ECF16

ECF16s1 346 ECF16s2 108 ECF16s3 142 ECF16s4 18 ECF16s5 88 ECF16s6 66 ECF16s7 78 ECF16s8 99 ECF16s9 104 ECF16s10 47 ECF16s11 63 ECF16s12 41 ECF16s13 48 ECF16s14 16 ECF16s15 38 ECF16s16 31 ECF16s17 28 ECF16s18 48 ECF16s19 49 ECF16s20 29 ECF16s21 13 ECF16s22 20 ECF16s23 20 ECF16s24 17 ECF16s25 14 ECF16s26 10 ECF16s27 9

ECF proteins

General description: Members of ECF16 are present in Proteobacteria (96.5%), mainly Alphaproteobacteria, and ECF16s14 to Spirochaetes (2.67%). All the subgroups contain proteins with homology to original ECF16 (85.71%).

Anti-σ factor: Proteins from ECF16 are regulated by a putative AS factor with a conserved DUF1109 encoded in position +1. This protein contains six transmembrane helices (95.8%) and two conserved cysteine residues, as in the experimentally addressed AS factors of ECF16.

Genomic context conservation: Other conserved proteins in the genetic context of members of ECF16 are a DUF692-containing protein (ECF16s15 and ECF16s16) a DUF2282-containing protein (ECF16s15 and ECF16s16), a DoxX-domain containing protein (ECF16s15 and ECF16s16), an enoyl-CoA hydratase/isomerase (ECF16s2), a putative DNA-binding domain (ECF16s16), a cytochrome C biogenesis protein fused to a thioredoxin-like domain (ECF16s10), a AhpC/TSA family (ECF16s10), an outer membrane efflux protein (ECF16s2), a glutathione S-transferase (ECF16s19) and a protein from the AcrB/AcrD/AcrF family (ECF16s5).

Studied examples: Some members of ECF16, SigF from Caulobacter crescentus and Bradyrhizobium japonicum, have been functionally addressed. They are regulated by an AS factor (NrsF from C. crescentus and OsrA from B. japonicum) with six transmembrane helices and two cysteine residues facing the periplasm that are essential for sequestering their cognate ECF σ factor (Jogler et al., 2012).

Promoter motif conservation: Members of this group respond to heavy-metal stress (Jogler et al., 2012) or oxidative stress (Jogler et al., 2012). Both SigF from C. crescentus (ECF16s20) and B. japonicum (ECF16s2) self-induce their expression, and SigF from C. crescentus has the target promoter GTAACC-CGTA (Kohler et al., 2012; Masloboeva et al., 2012). These data do not agree with the predicted promoter elements (normally TTC in -35 and TAC or TAAC in -10).

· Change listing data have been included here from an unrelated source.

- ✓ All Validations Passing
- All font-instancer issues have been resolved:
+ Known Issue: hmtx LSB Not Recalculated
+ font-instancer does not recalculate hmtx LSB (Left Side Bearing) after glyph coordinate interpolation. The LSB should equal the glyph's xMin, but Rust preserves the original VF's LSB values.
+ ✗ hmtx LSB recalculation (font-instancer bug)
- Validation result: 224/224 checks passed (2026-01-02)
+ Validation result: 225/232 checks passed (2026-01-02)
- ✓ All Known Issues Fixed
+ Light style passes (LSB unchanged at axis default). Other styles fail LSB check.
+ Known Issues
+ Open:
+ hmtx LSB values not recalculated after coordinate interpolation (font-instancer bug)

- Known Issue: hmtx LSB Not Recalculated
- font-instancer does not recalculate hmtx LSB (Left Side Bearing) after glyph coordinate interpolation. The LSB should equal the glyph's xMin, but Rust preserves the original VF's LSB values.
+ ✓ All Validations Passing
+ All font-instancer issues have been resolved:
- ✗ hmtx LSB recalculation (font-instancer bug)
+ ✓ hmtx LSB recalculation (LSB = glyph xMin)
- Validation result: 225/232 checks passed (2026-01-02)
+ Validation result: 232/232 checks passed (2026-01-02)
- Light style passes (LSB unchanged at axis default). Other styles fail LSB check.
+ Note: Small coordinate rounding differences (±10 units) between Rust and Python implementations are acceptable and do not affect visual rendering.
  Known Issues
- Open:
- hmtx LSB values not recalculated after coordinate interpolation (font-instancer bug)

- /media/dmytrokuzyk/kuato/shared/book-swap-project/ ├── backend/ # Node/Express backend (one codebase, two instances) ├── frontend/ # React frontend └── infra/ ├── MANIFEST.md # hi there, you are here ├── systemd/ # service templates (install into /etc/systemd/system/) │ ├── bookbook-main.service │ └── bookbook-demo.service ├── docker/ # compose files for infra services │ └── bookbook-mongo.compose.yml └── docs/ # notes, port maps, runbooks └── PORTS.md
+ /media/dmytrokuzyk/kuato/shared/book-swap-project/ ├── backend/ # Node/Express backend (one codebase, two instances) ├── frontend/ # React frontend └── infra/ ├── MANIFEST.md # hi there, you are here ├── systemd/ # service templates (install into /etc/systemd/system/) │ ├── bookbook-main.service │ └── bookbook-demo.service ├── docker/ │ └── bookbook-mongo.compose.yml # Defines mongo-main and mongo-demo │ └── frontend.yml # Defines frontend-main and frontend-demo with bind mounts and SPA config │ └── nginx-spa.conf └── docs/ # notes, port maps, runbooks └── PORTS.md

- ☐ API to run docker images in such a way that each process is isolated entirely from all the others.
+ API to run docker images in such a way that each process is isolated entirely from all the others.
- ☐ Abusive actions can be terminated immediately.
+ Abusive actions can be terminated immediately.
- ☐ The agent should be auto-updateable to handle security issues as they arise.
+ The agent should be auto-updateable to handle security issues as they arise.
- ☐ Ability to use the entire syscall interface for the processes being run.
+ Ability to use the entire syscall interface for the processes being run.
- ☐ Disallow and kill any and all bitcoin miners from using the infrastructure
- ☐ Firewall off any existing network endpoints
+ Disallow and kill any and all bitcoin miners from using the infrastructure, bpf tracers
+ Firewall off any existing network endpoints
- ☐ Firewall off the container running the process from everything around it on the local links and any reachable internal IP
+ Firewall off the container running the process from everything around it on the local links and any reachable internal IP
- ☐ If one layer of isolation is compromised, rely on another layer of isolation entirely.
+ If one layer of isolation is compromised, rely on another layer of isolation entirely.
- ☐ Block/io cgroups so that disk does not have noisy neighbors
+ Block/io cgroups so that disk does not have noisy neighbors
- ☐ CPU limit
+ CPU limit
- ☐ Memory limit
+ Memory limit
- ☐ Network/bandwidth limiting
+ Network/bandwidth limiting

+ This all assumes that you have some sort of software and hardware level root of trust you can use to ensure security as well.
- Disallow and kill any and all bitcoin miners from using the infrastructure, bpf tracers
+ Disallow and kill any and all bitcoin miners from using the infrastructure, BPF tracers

Summary: Members of ECF16 are associated with DUF1109-containing AS factors with six transmembrane helices and conserved periplasmic cysteine residues. Their promoter motifs, although conserved, do not match experimental data. Members of ECF16 are involved in heavy metal and oxidative stress response.

Basic information

Number of representative ECFs: 1590

Number of non-redundant ECFs: 1715

Sequences with C-terminal extension: 0.12%

Sequences with N-terminal extension: 11.60%

Overrepresented phylum: Proteobacteria [97.80%]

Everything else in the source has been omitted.